Prosthetic Categories

This Therapy Helps Stop Negative Self-Talk

    Negative self-talk may be impacting you in ways you don't even realize. Unhealthy thought patterns, such as anxious and stressful thinking, may lead to self-destructive beliefs and behaviors that have the power to change the course of your life.

     Cognitive behavioral therapy can help stop negative self-talk.

    It sounds hopeless, but the good news is that there is a way to break through these unhealthy thought patterns with the help of cognitive-behavioral therapy (CBT). However, experts warn that this approach is not for everyone.

    What is CBT?  

    CBT is based on the idea that behaviors, emotions, and thoughts are intertwined. Thoughts influence an individual's feelings which influence behavior. CBT-trained therapists use these three pathways to effect change.

    However, for CBT to work, it requires active participation on the client's part. When the client is willing to put in the work, randomized clinical trials have shown that CBT can ease anxiety, depression, eating and sleeping disorders, post-traumatic stress disorder, and obsessive thinking, among many others.

    But unlike other psychotherapy styles, CBT focuses on the present.
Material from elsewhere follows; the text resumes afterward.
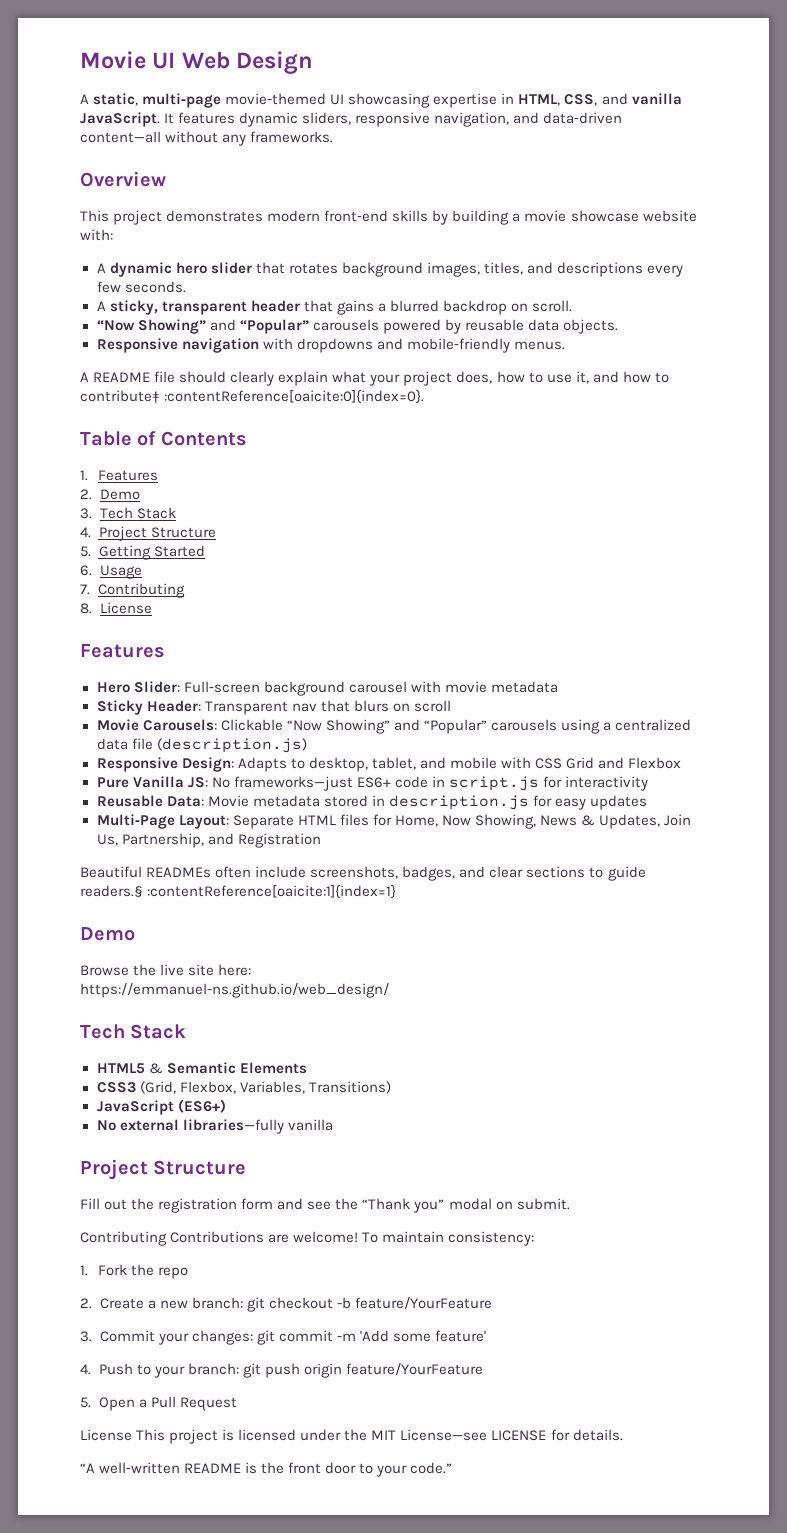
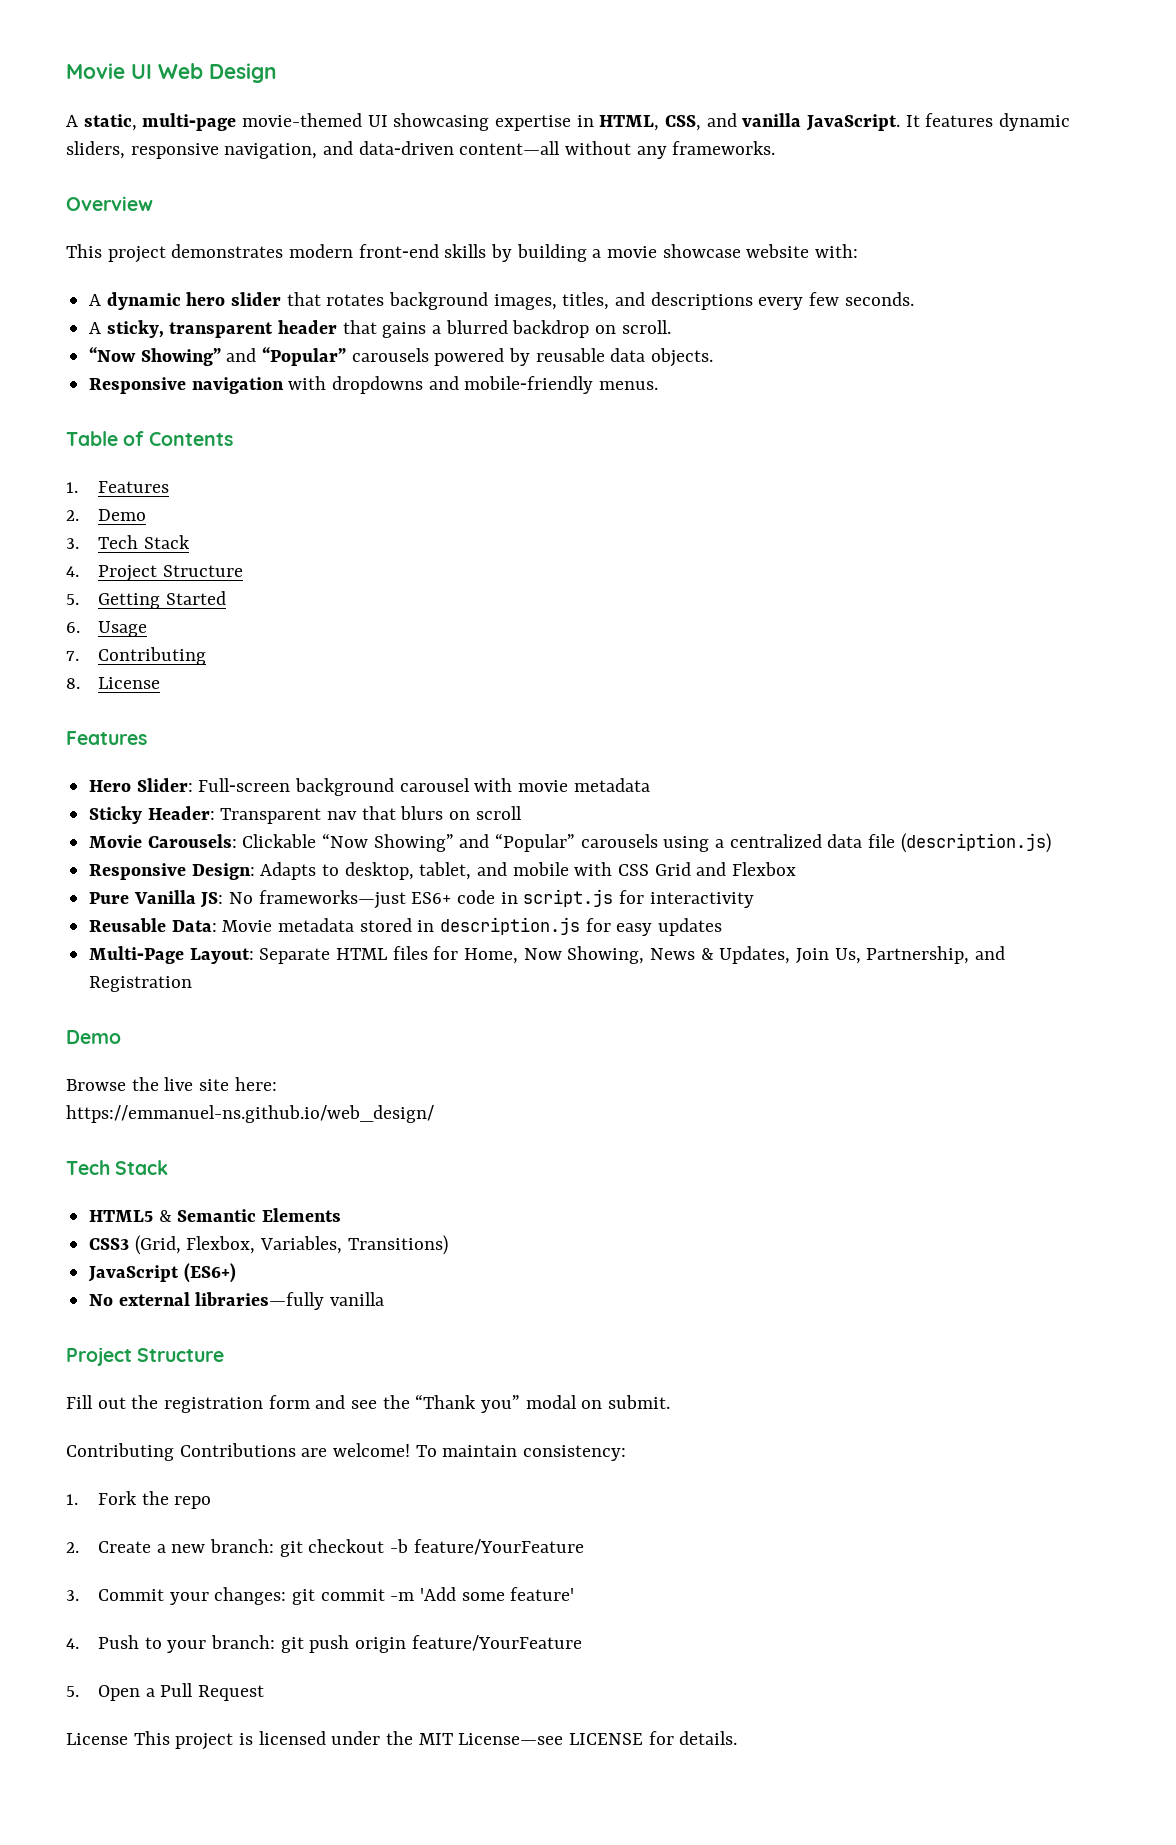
- A README file should clearly explain what your project does, how to use it, and how to contribute‡ :contentReference[oaicite:0]{index=0}.
- Beautiful READMEs often include screenshots, badges, and clear sections to guide readers.§ :contentReference[oaicite:1]{index=1}
- “A well‑written README is the front door to your code.”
    It doesn't seek to address underlying issues, like systemic problems in families and childhood trauma. Its goal is to provide individuals with tools they can use on their own, which translates to a shorter-term treatment.

    If you think you or someone you know can benefit from CBT, we break down everything you need to know about this therapy style below.

    Thoughts, not circumstances, affect actions and feelings  

    One of the most common misconceptions is that circumstances directly influence what one feels and does. In CBT, therapists believe that the critical factor is how individuals interpret these circumstances and act based on those interpretations.

    You can try this by being more aware of your thoughts. When you notice your mood changing, figure out what you were thinking right before you felt worse. This powerful exercise can show you how your moods are, in fact, not affected by what's happening around you but how you interpret these circumstances. 

    When you are more aware, you'll get a realistic and accurate view of your circumstances.

    Overcoming negative thoughts  

    If you want to overcome your negative self-talk, you have to begin by identifying what you tell yourself in moments of distress. For example, if you're anxious, your thoughts revolve around the theme of threat. You tell yourself that you're not equipped to handle your challenges or that the world is scary. Meanwhile, if you're depressed, your thoughts revolve around feelings of unworthiness.

    Once you identify these thoughts, your therapist will help you analyze these thoughts with a series of questions that can help you verify whether the thought is true or not. More often than not, most patients realize that these negative thoughts are not valid. And the interesting thing is that everyone is prone to these thinking errors.

    CBT is not positive thinking  

    Contrary to popular belief, CBT is not about shifting negative thoughts to positive ones, which psychologists say doesn't help. Instead, CBT helps train you to become more compassionate to yourself and be more realistic about your situation.

    Putting in the work  

    The best thing about CBT is that the work doesn't end when you walk out of your therapist's door. Therapists typically hand out worksheets or a list of apps that can help patients change their thinking and their life even after the sessions have ended.  

    One primary tool CBT-trained therapists use is an automatic thought record. It can be a physical or digital note where patients can track what they are feeling, thinking, and doing in between sessions. The notes are then used to evaluate the patient's thoughts during the next therapy session.

    How to find a CBT-trained counselor  

    You can check the lists of CBT-trained counselors by the Association for Behavioral and Cognitive Therapies and the American Psychological Association.


    Have you tried cognitive behavioral therapy? If you haven't yet, is it something you're considering?